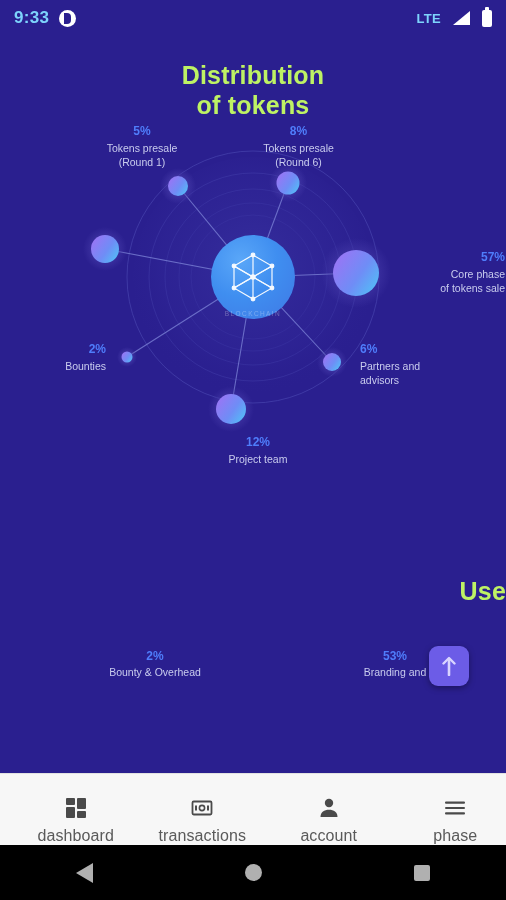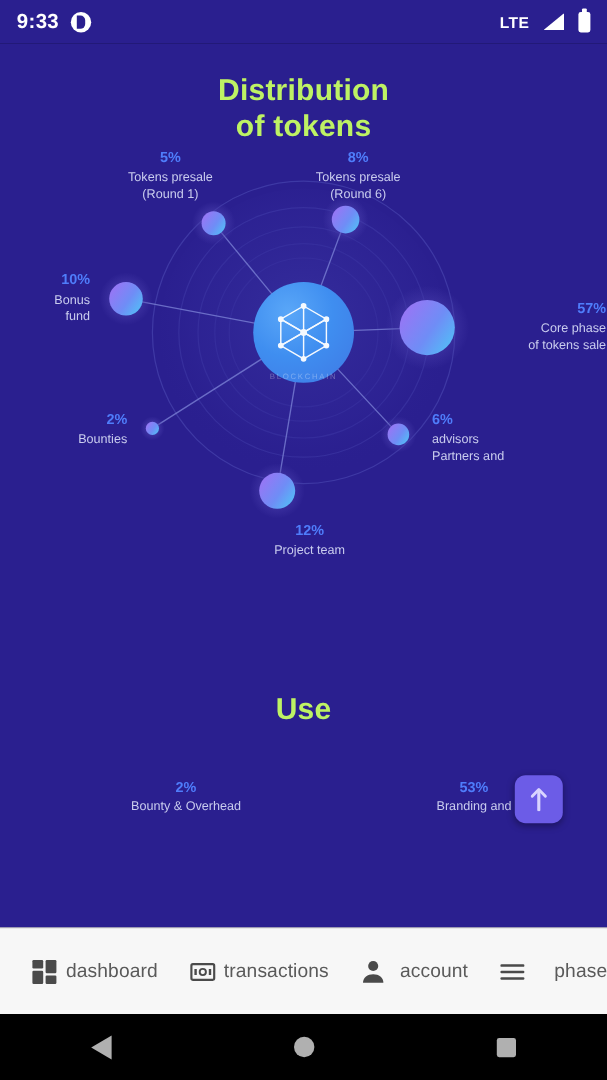"9:33" .statusbar { color: #ffffff -> #7dd3fc }
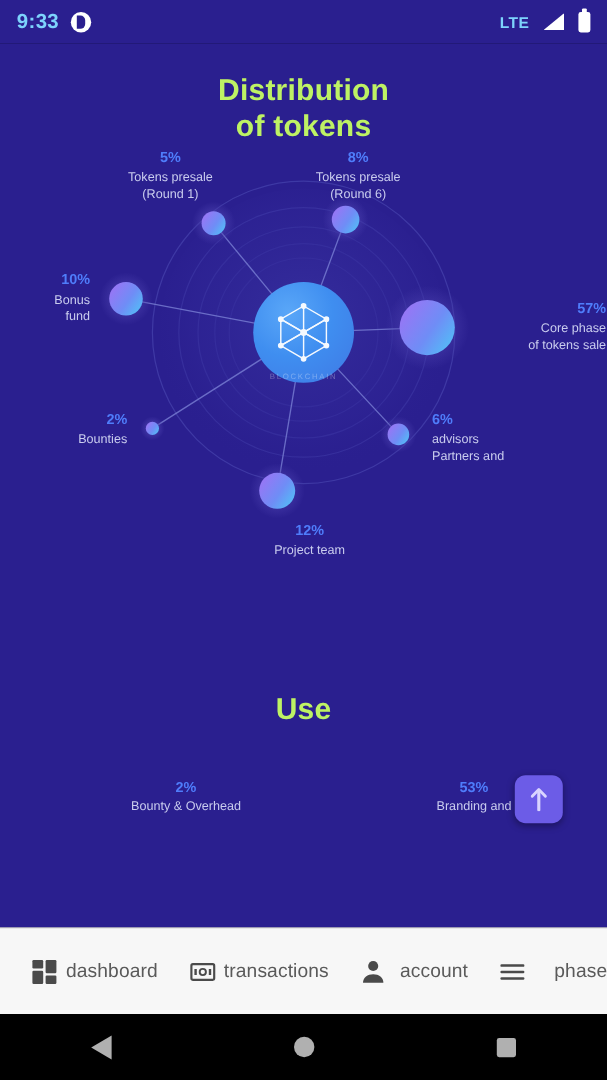"10%" div.lbl { html: <div> <span>10%</span> <span>Bonus</span> <span>fund</span> </div> -> none }
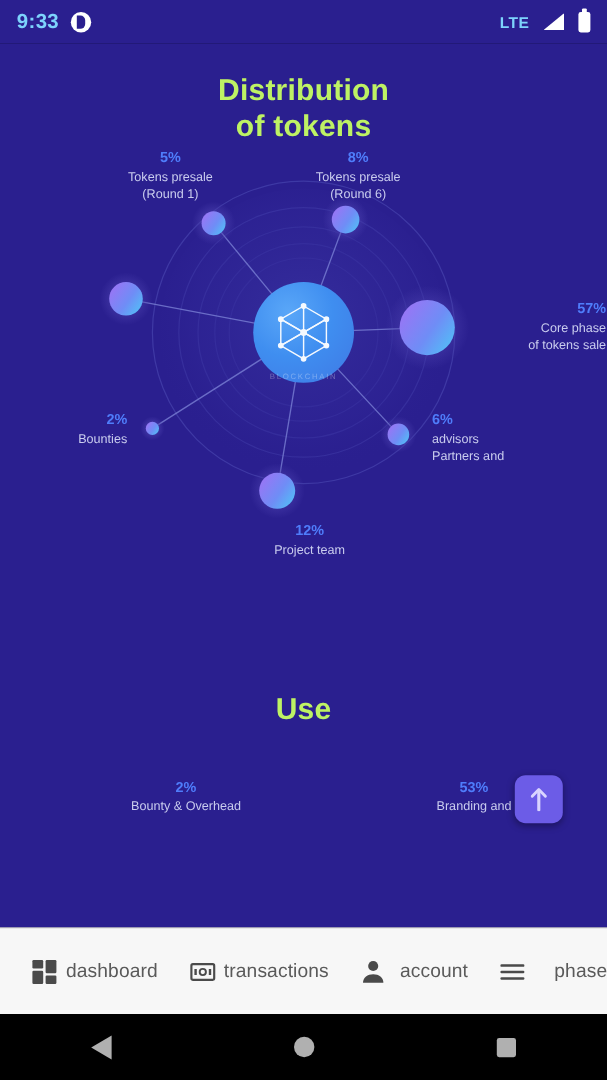"advisors" span.txt { order: before "Partners and" -> after "Partners and" }
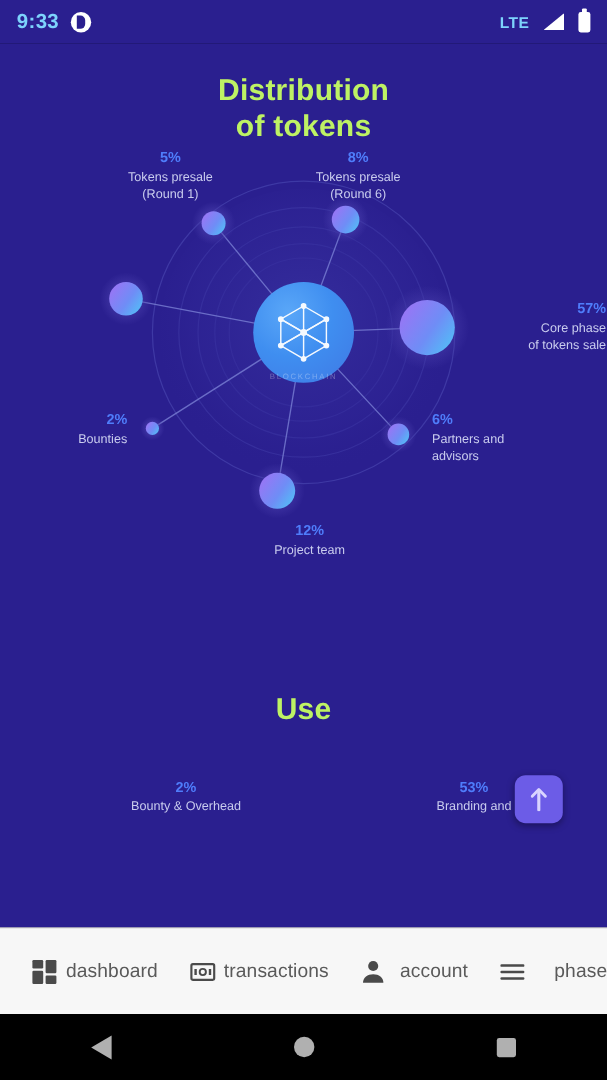"Use" #title-proceeds { text-align: none -> right }
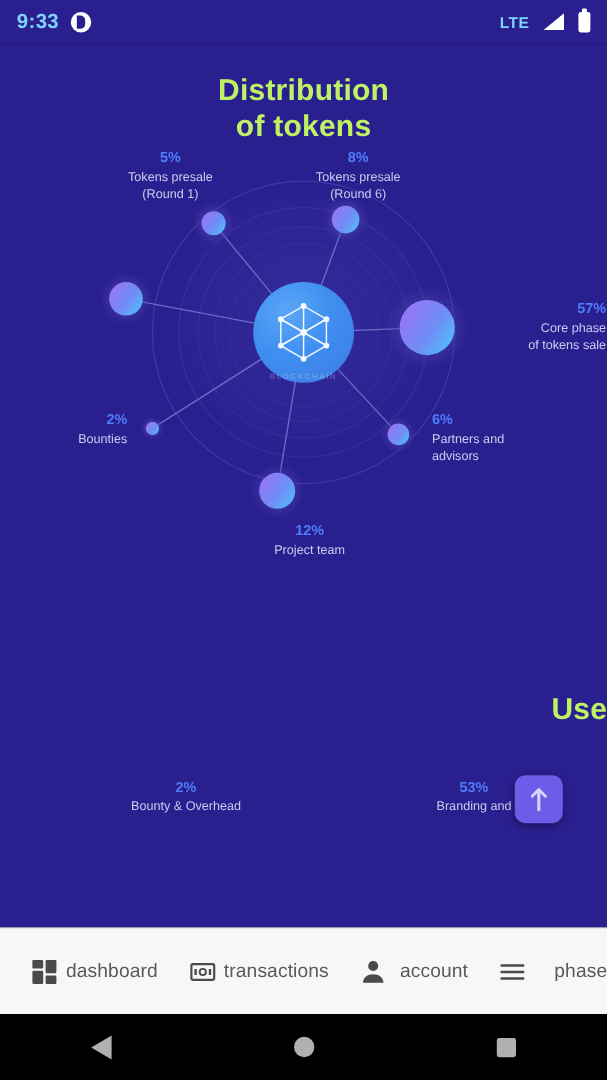"dashboard" .tab { flex-direction: row -> column; justify-content: space-between -> flex-end }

= = = = =

--- Task goal ---
Starting with the top line, write out all the data above exactly; keep the pictures out.

--- Reply to the exercise ---
"9:33" .statusbar { color: #ffffff -> #7dd3fc }
"10%" div.lbl { html: <div> <span>10%</span> <span>Bonus</span> <span>fund</span> </div> -> none }
"advisors" span.txt { order: before "Partners and" -> after "Partners and" }
"Use" #title-proceeds { text-align: none -> right }
"dashboard" .tab { flex-direction: row -> column; justify-content: space-between -> flex-end }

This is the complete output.